De repente, los ojos de Heller se abrieron, como si notaran el peligro. Y Raynard se abalanzó sobre ellos, raudo perro de presa. Había aprendido el arte de la guerra y sabía que la mejor manera de acallar un grito era hundir el metal entre las costillas. Los pulmones se encharcaban y el grito moría ahogado en la garganta. También tuvo la prevención de tapar su boca con la mano, pero eso solo hizo más evidente el horror en la mirada del alcalde. Aunque no gritó, sus ojos emitían un brillo estridente, que Raynard tardaría en borrar de su cabeza. Cuando la víctima cesó en la lucha y sus brazos volvieron a reposar inermes, sacó la daga del cuerpo. La limpió en los ricos ropajes del difunto Heller Overstolz. Se dirigió a una ventana que dejó abierta y salió de nuevo al pasillo.

Todo allí seguía igual. Deshizo sus pasos y llegó de nuevo a la estancia de Agripina. Estaba boca abajo, desnuda en el lecho. Raynard se desnudó y se tumbó a su lado. Empezó a acariciarle la espalda y ella se removió como en un sueño, tremolante. Bajó su mano y siguió acariciando sus muslos. Volvió hacia arriba hasta llegar al sexo. Ella seguía agitándose al compás de sus caricias, todavía en sueños. Y Raynard sintió la llamada de la sangre palpitando en sus sienes. Se tumbó sobre ella y la penetró.

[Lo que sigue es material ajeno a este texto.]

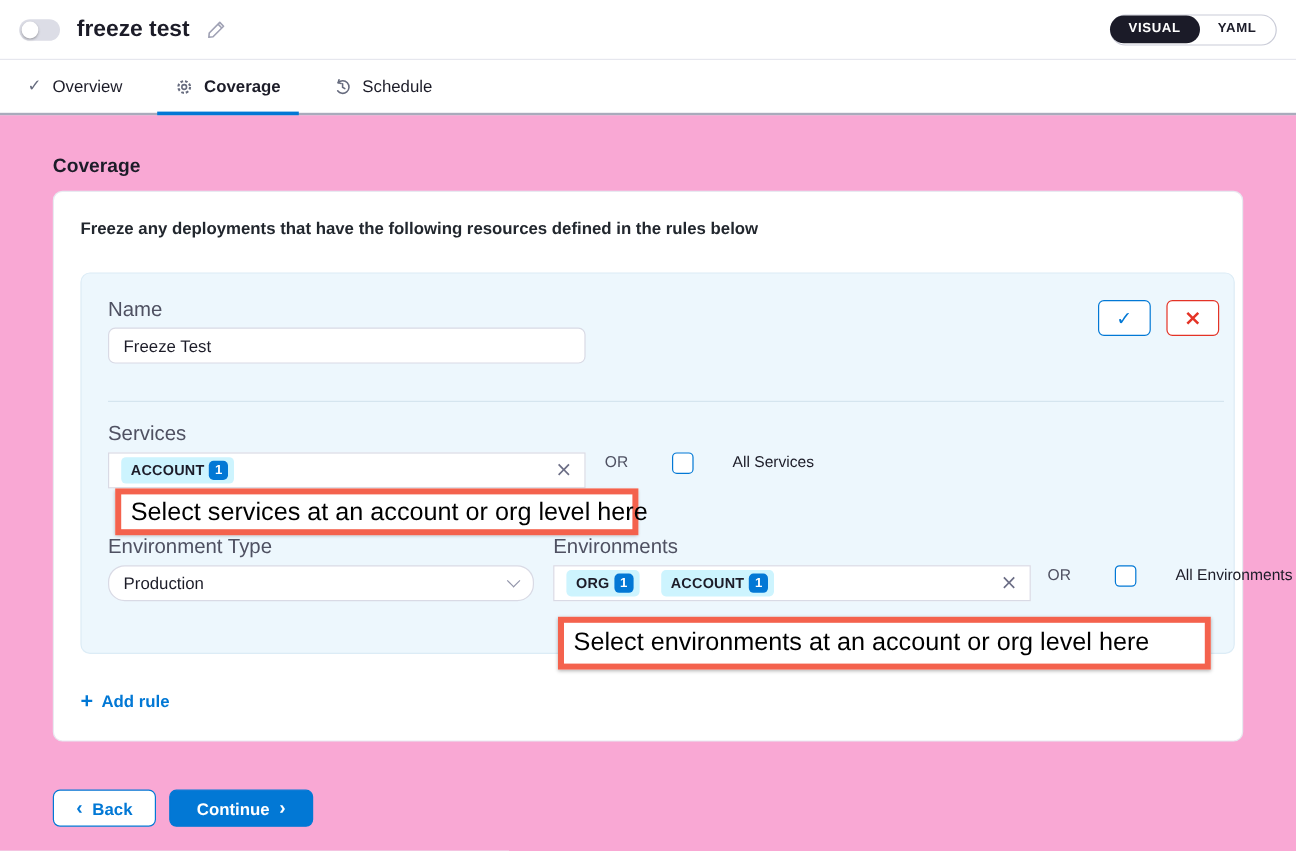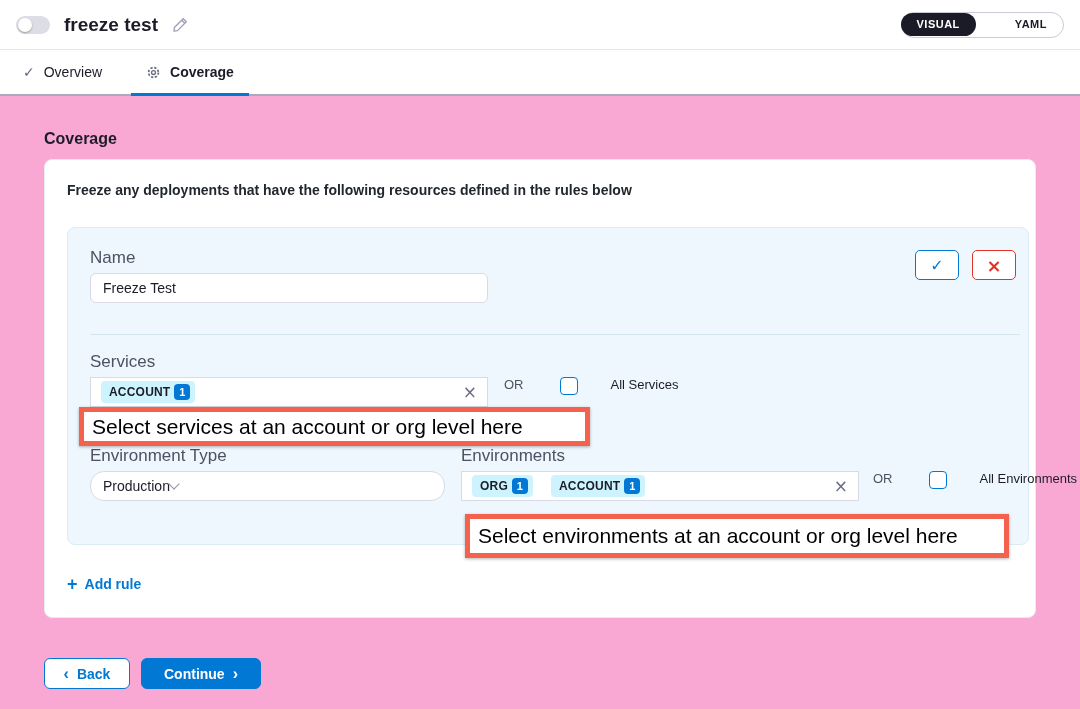"YAML" .seg-off { margin-left: 24px -> none }
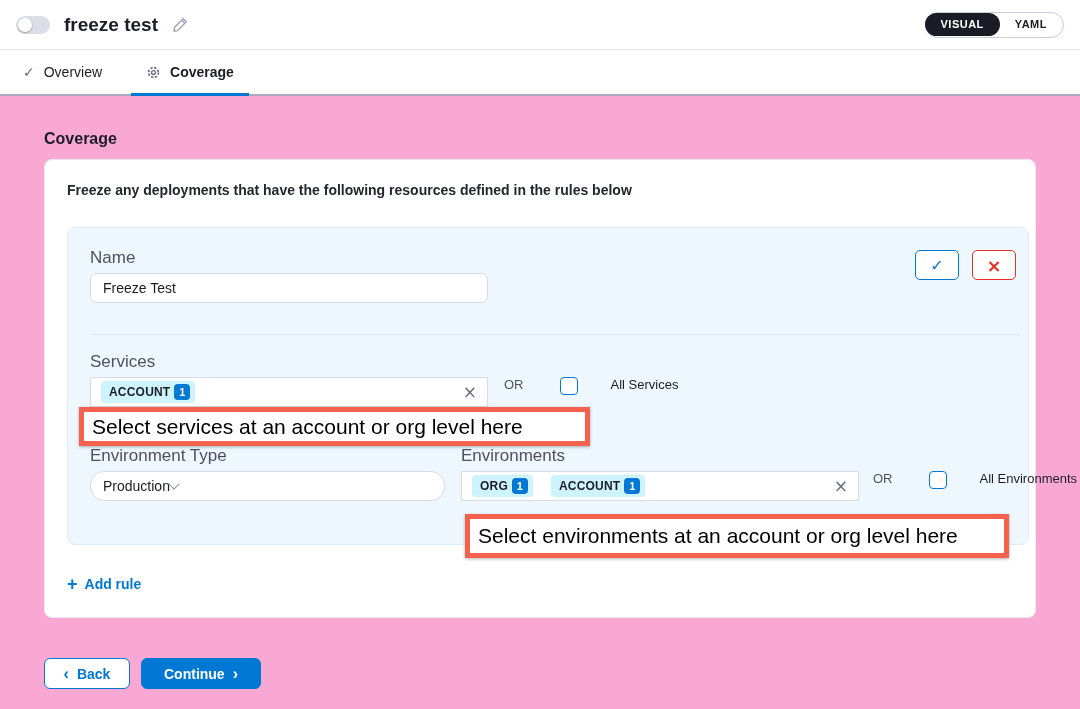"Schedule" div.tab { html: none -> <div> <span> <svg> <path></path> <path></path> <path></path> </svg> </span> <span>Schedule</span> </div> }
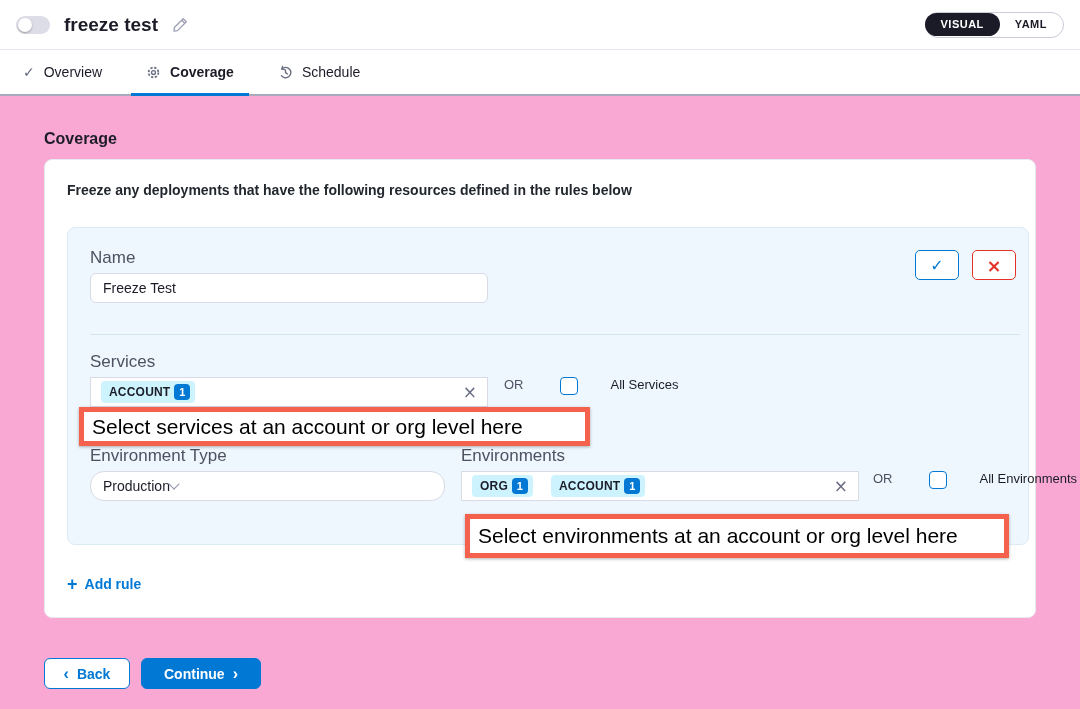"Select services at an account" #anno-services { left: 79px -> 96px; width: 511px -> 436px }
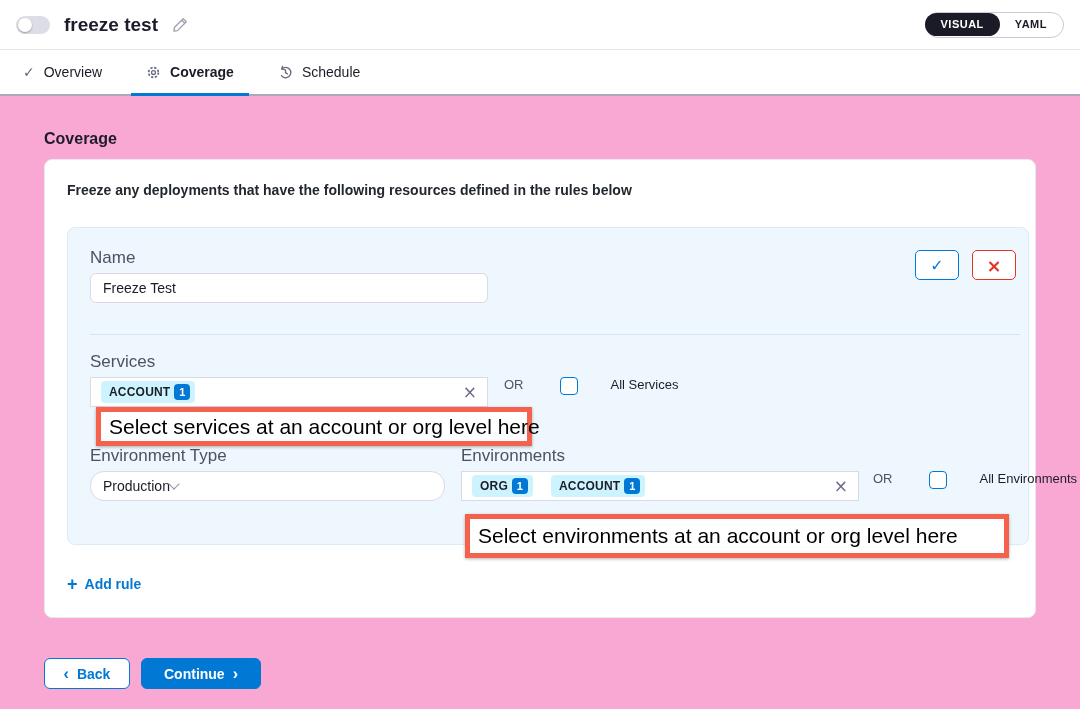"Production" .select { justify-content: flex-start -> space-between }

Agripina se despertó de golpe. Se aferraba a la almohada con fuerza, la mordía. Ya no sentía placer; sentía las embestidas de su amante como un azote cruel. Raynard necesitaba colmar su ansiedad, acallar el terror que acababa de contemplar, que solo su instinto determinara sus actos. Se convirtió por unos instantes en una bestia. Acabó por fin y se abrazó rendido sobre Agripina. Cuando recuperó el resuello, se confesó:

—Mis manos están manchadas de sangre.

Raynard esperó una mirada, una respuesta: anhelaba su aprobación. Pero Agripina continuó de espaldas a él. Al momento comprendió que estaba llorando en silencio. Estuvo así largo tiempo y Raynard se removió inquieto, sin atreverse a hacer nada. Quizá todo había sido demasiado precipitado, demasiado improvisado, se reprochó. No pudo evitar lanzar una maldición contra Nikolas Fischer. Antes de la llegada del alba, Raynard se vistió. La criada acudió a la hora convenida y esperó con el candil junto a la puerta, dentro de la estancia. Raynard se arrodilló ante el lecho. Le cogió las manos y miró a Agripina a los ojos. Los tenía enrojecidos.

—Te quiero, amor mío —susurró Raynard con fervor.

Y Agripina respondió con un abrazo. Un abrazo que le devolvía el te quiero y le entregaba su alma, que reafirmaba su amor con fuerza, más allá de ese tiempo y de ese lugar. Por encima de crímenes, pecados y vilezas.